(YOUR GOAL) Copy the listing exactly, images excluded.

(DATA PROVIDED)
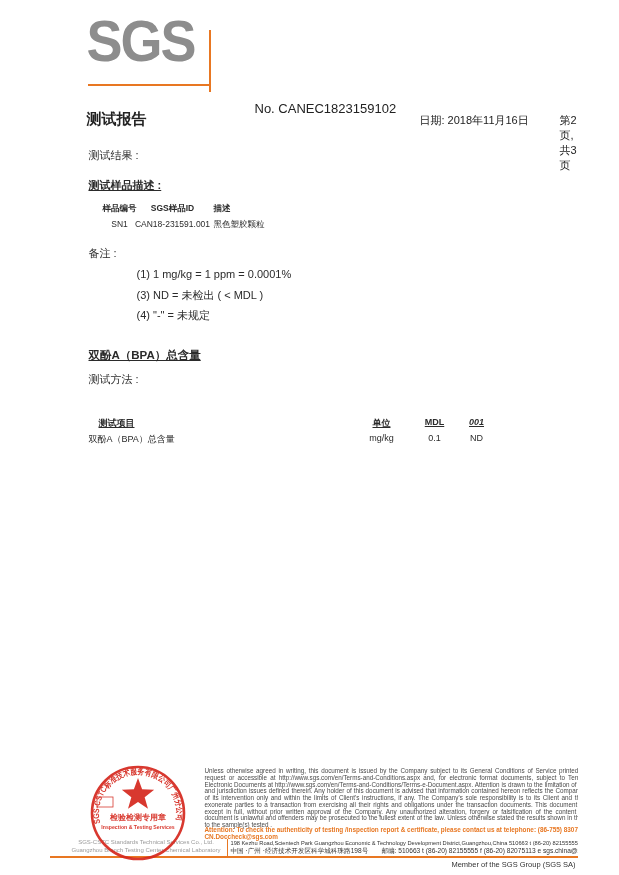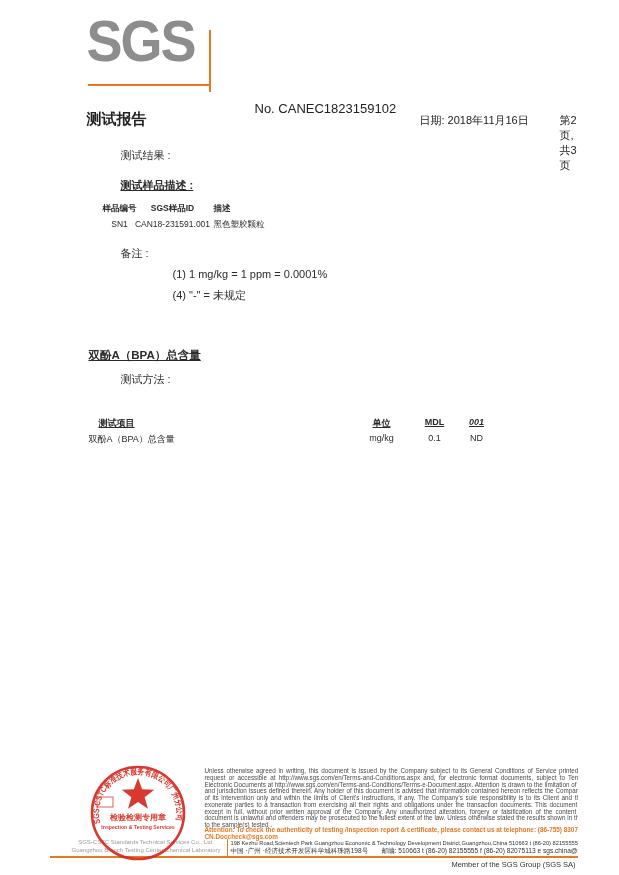--- a/index.html
+++ b/index.html
@@ -18,7 +18,7 @@
   .report-date { position:absolute; left:378px; top:113px; font-size:11px; color:#222; }
   .report-page { position:absolute; left:518px; top:113px; font-size:11px; color:#222; }
 
-  .body-line { font-size:11px; color:#2b2b2b;margin-left:32px; }
+  .body-line { font-size:11px; color:#2b2b2b; }
   .u { text-decoration:underline; }
   .b { font-weight:bold; }
   .i { font-style:italic; }

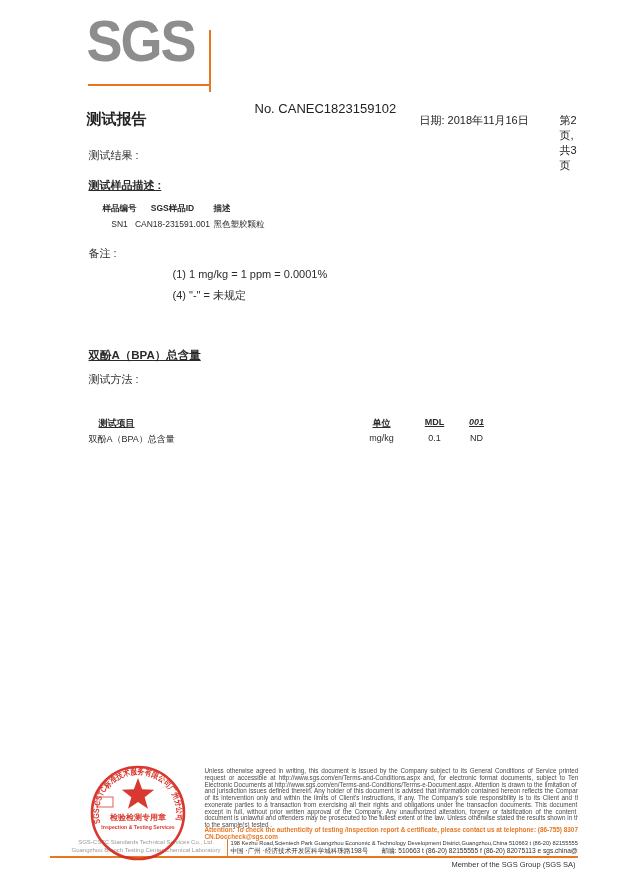--- a/index.html
+++ b/index.html
@@ -35,7 +35,7 @@
   .st-c3 { left:172px; width:150px; text-align:left; }
 
   .sec-notes { position:absolute; left:47px; top:246px; }
-  .notes-list { position:absolute; left:95px; top:264px;margin-left:36px; }
+  .notes-list { position:absolute; left:95px; top:264px; }
   .notes-list div { font-size:11px; line-height:20.5px; color:#2b2b2b; }
 
   .sec-bpa { position:absolute; left:47px; top:348px; font-size:11.5px; }

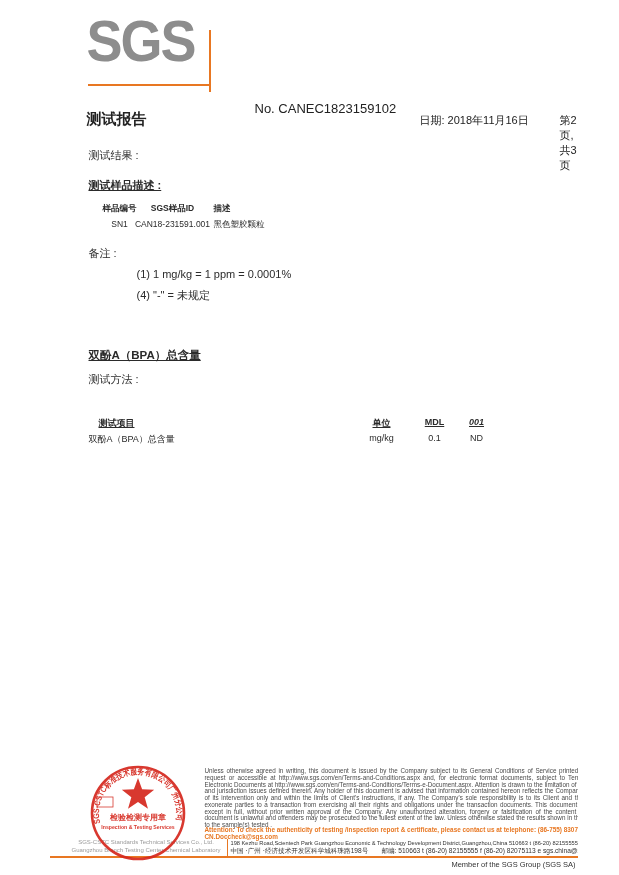--- a/index.html
+++ b/index.html
@@ -94,6 +94,7 @@
   <div class="sec-notes body-line">备注 :</div>
   <div class="notes-list">
     <div>(1) 1 mg/kg = 1 ppm = 0.0001%</div>
+    <div>(3) ND = 未检出 ( &lt; MDL )</div>
     <div>(4) "-" = 未规定</div>
   </div>
 

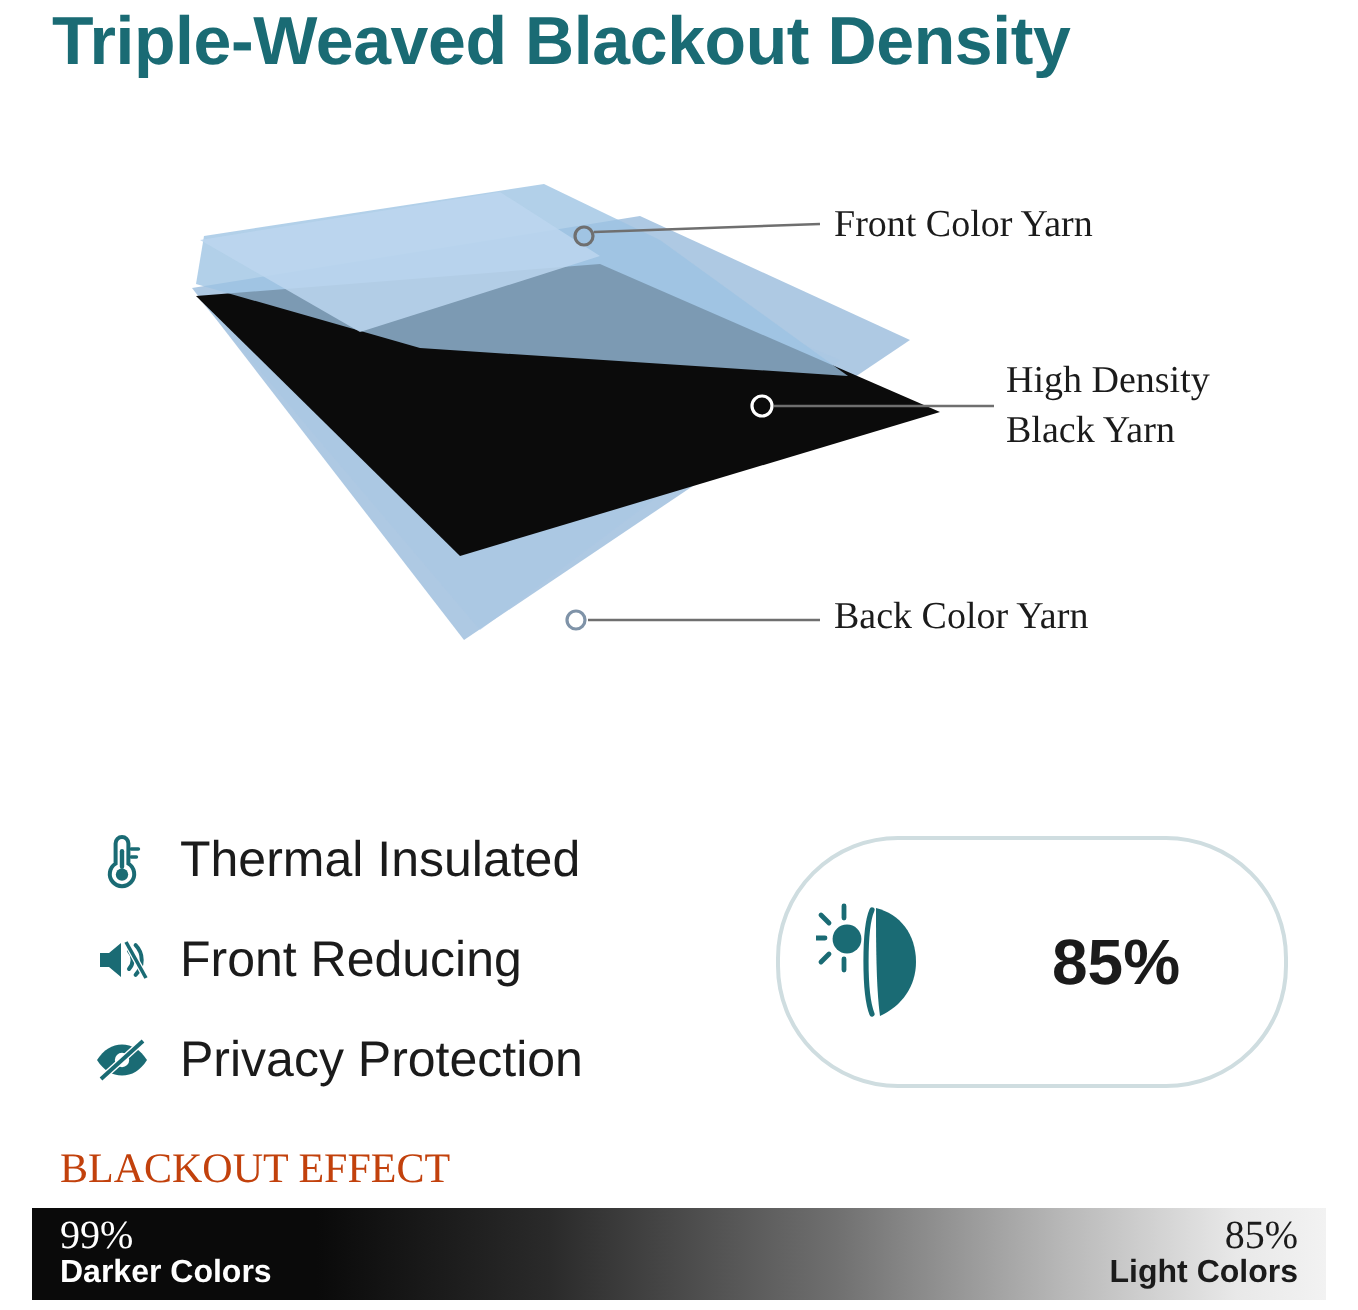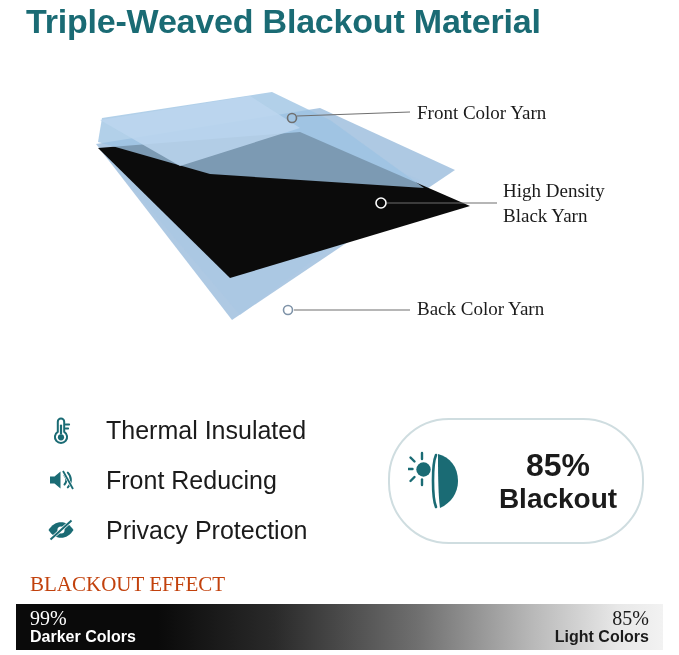--- a/index.html
+++ b/index.html
@@ -168,7 +168,7 @@
 </head>
 <body>
 
-<div class="title">Triple-Weaved Blackout Material</div>
+<div class="title">Triple-Weaved Blackout Density</div>
 
 <div class="diagram">
   <svg width="679" height="280" viewBox="0 0 679 280">

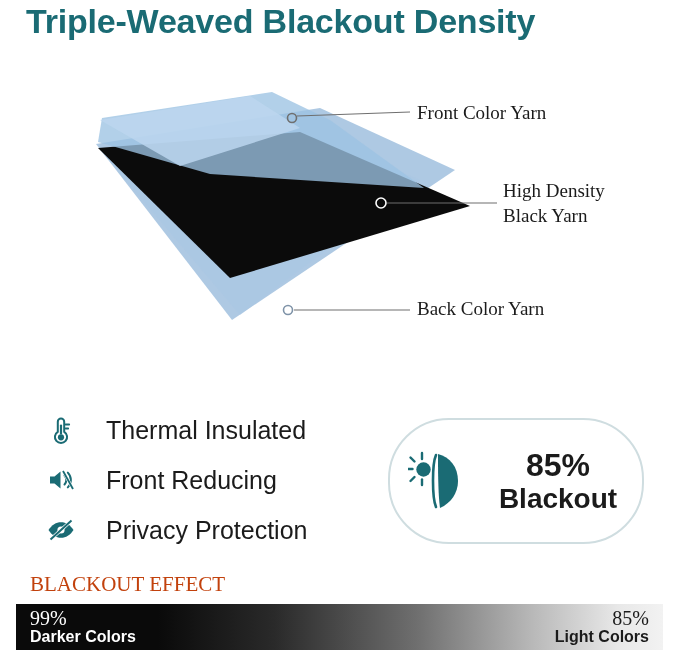--- a/index.html
+++ b/index.html
@@ -75,7 +75,7 @@
     font-family: "Liberation Sans", sans-serif;
     font-size: 25px;
     color: #1b1b1b;
-    margin-left: 28px;
+    margin-left: 12px;
     white-space: nowrap;
   }
 

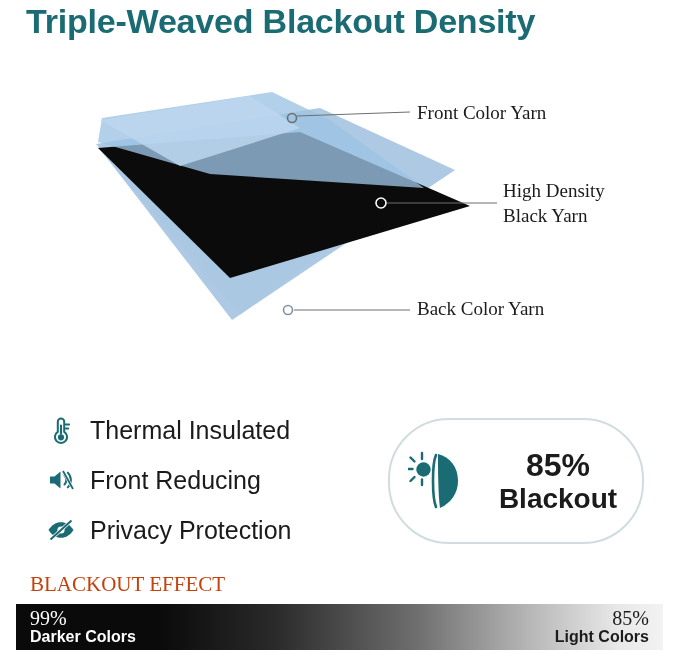--- a/index.html
+++ b/index.html
@@ -260,7 +260,6 @@
   </span>
   <span class="badge-text">
     <span class="badge-pct">85%</span>
-    <span class="badge-word" style="display:block">Blackout</span>
   </span>
 </div>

(YOUR SOLUTION)
--- a/index.html
+++ b/index.html
@@ -18,7 +18,7 @@
   .report-date { position:absolute; left:378px; top:113px; font-size:11px; color:#222; }
   .report-page { position:absolute; left:518px; top:113px; font-size:11px; color:#222; }
 
-  .body-line { font-size:11px; color:#2b2b2b;margin-left:32px; }
+  .body-line { font-size:11px; color:#2b2b2b; }
   .u { text-decoration:underline; }
   .b { font-weight:bold; }
   .i { font-style:italic; }

--- a/index.html
+++ b/index.html
@@ -35,7 +35,7 @@
   .st-c3 { left:172px; width:150px; text-align:left; }
 
   .sec-notes { position:absolute; left:47px; top:246px; }
-  .notes-list { position:absolute; left:95px; top:264px;margin-left:36px; }
+  .notes-list { position:absolute; left:95px; top:264px; }
   .notes-list div { font-size:11px; line-height:20.5px; color:#2b2b2b; }
 
   .sec-bpa { position:absolute; left:47px; top:348px; font-size:11.5px; }

--- a/index.html
+++ b/index.html
@@ -94,6 +94,7 @@
   <div class="sec-notes body-line">备注 :</div>
   <div class="notes-list">
     <div>(1) 1 mg/kg = 1 ppm = 0.0001%</div>
+    <div>(3) ND = 未检出 ( &lt; MDL )</div>
     <div>(4) "-" = 未规定</div>
   </div>
 

--- a/index.html
+++ b/index.html
@@ -168,7 +168,7 @@
 </head>
 <body>
 
-<div class="title">Triple-Weaved Blackout Material</div>
+<div class="title">Triple-Weaved Blackout Density</div>
 
 <div class="diagram">
   <svg width="679" height="280" viewBox="0 0 679 280">

--- a/index.html
+++ b/index.html
@@ -75,7 +75,7 @@
     font-family: "Liberation Sans", sans-serif;
     font-size: 25px;
     color: #1b1b1b;
-    margin-left: 28px;
+    margin-left: 12px;
     white-space: nowrap;
   }
 

--- a/index.html
+++ b/index.html
@@ -260,7 +260,6 @@
   </span>
   <span class="badge-text">
     <span class="badge-pct">85%</span>
-    <span class="badge-word" style="display:block">Blackout</span>
   </span>
 </div>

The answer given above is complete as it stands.